Wer kennt also gute Stellen für Plattfische, Wittling, Dorsch, Makrele u.s.w. die man in kurzer Zeit mit einem Schlauchboot anfahren kann. Diese können natürlich auch in Ufernähe liegen. Zur Auswahl stehen Oosterschelde, das Grevelingenmeer und natürlich die offene Nordsee vor und um Renesse. Seekarten und ein Fishfinder sind vorhanden. Eine von mir bekannte Stelle ist natürlich das Brouwershavensche Gat (Seekartenbesitzer wissen was ich meine) in dem ich schon viele Makrelen, Hornhechte und früher auch Plattfische gefangen habe. Vielleicht hat auch jemand Erfahrung mit dem Angeln vom Schlauchboot auf der Oosterschelde.
Dort ist die Strömung ja nicht ganz ohne. Und da es im September für eine Woche nach Texel geht, würde ich dort gerne auf Makrelen angeln. Kennt einer das Gebiet (Marsdiep) zwischen Texel und Den Helder? Nun hab ich schon ganz schön viel für das erste Mal geschrieben und gefragt.
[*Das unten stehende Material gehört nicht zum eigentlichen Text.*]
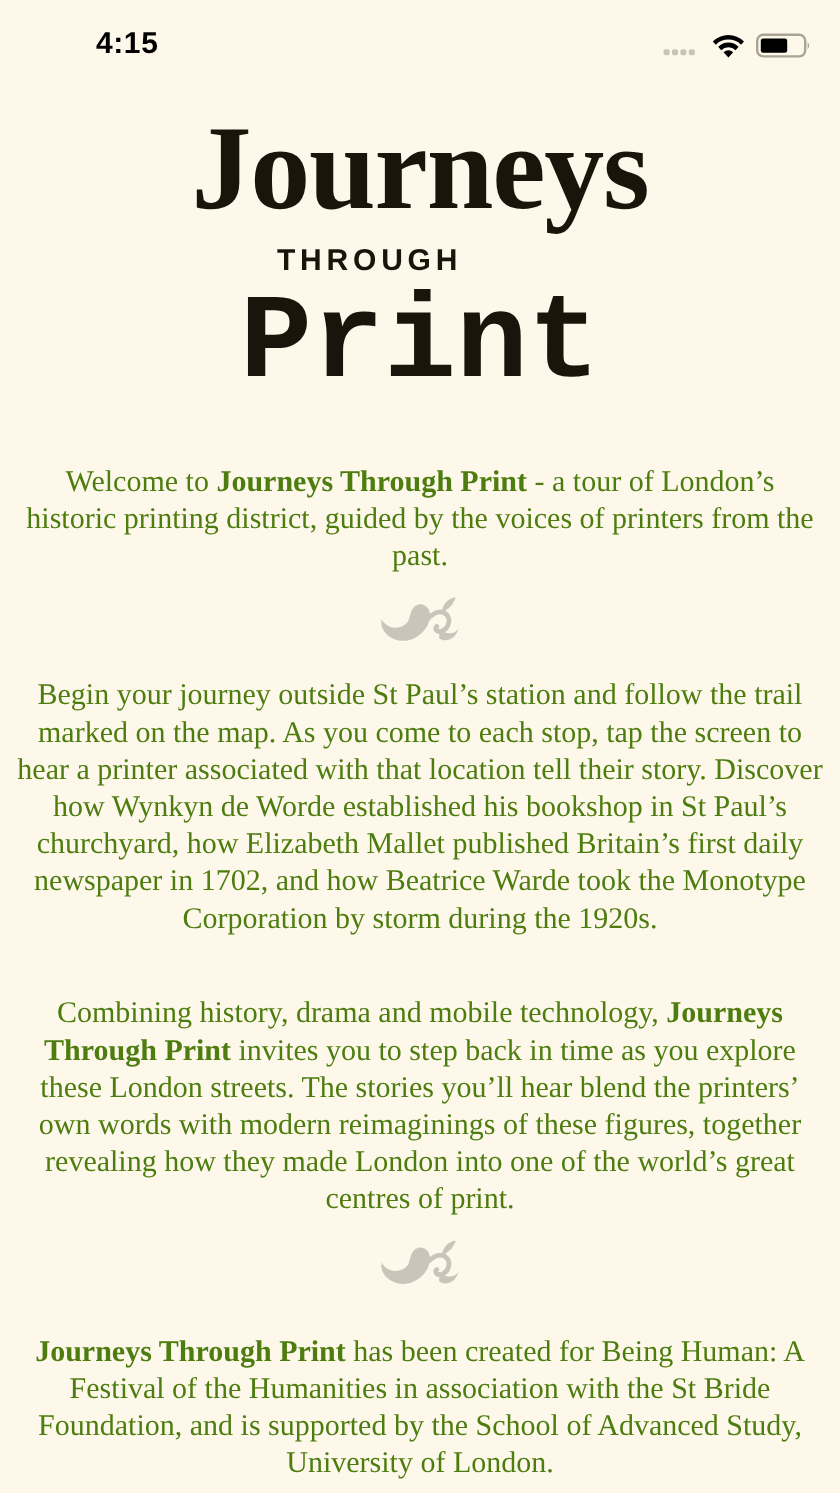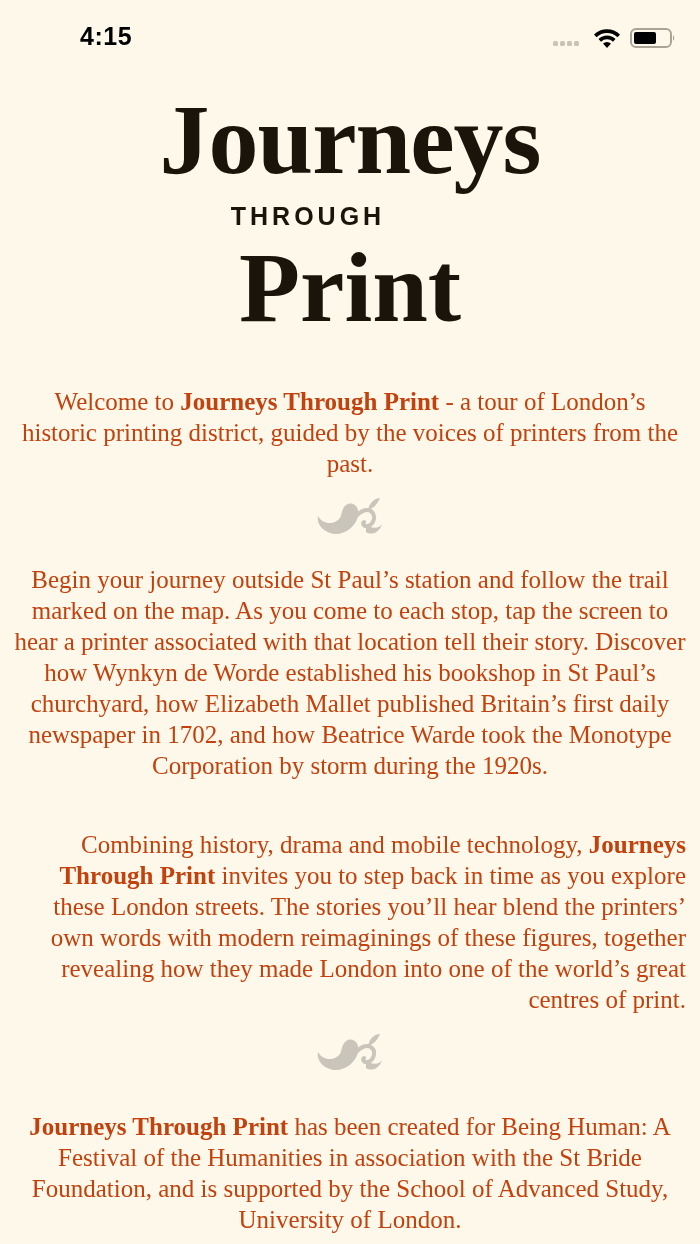"Print" .title-print { font-family: none -> Liberation Mono, monospace }
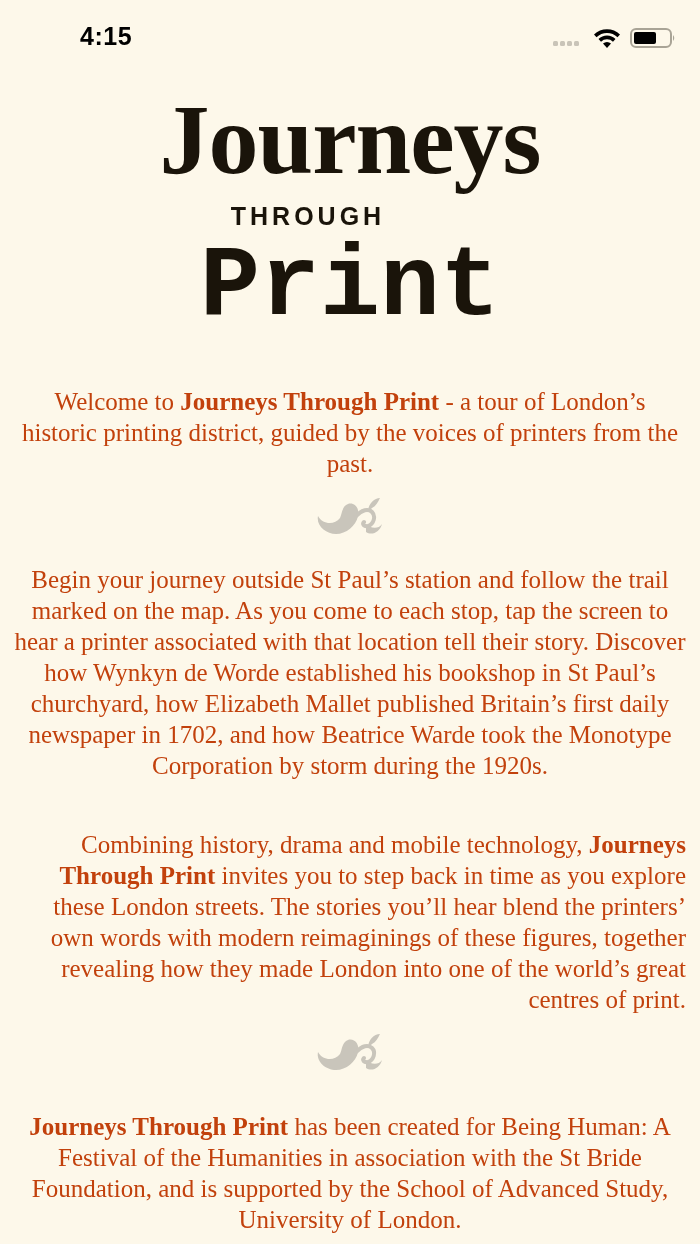"Welcome to Journeys Through Print" .para { color: #c2410c -> #4d7c0f }
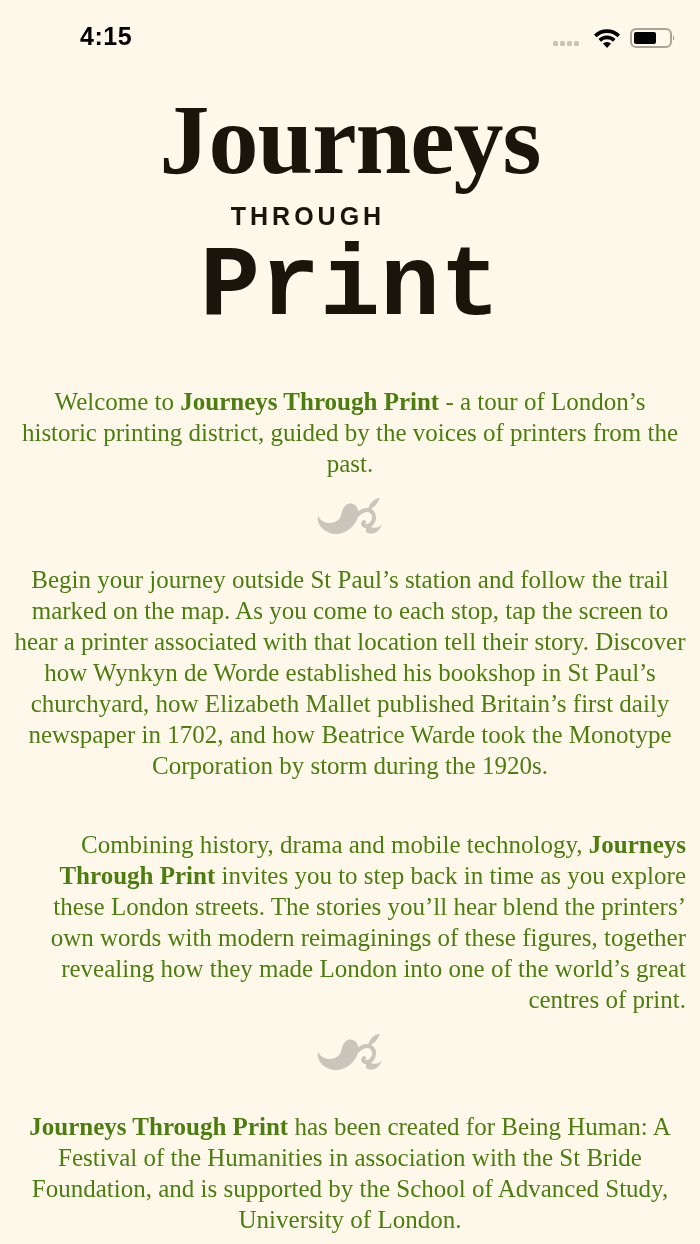"Combining history, drama and mobile" div.para { text-align: right -> none }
Also, nichts wie ran an die Tasten. Ich freue mich über jeden Beitrag. Und allen eine schöne Makrelenzeit. Petri #h


----------



## neandertaler (24. Juli 2008)

*AW: Angeln in Holland (Zeeland und Texel)*

Hi Schütti (hat Du auch einen richtigen Namen?),

ich habe praktisch die gleiche Frage gestellt:

http://www.anglerboard.de/board/showthread.php?p=2131676

Weiter unten kommen dann auch einige Tipps. |rolleyes

Bist Du den öfters da oder "nur" für richtigen Urlaub? Wir wollen an einem der Wochenenden Mitte / Ende August hin fahren.

Vielleicht könnten wir uns ja gemeinsam in Lebensgefahr begeben und in in der "Mordsee" den Köder baden? 

Viele Grüße,

Oliver


----------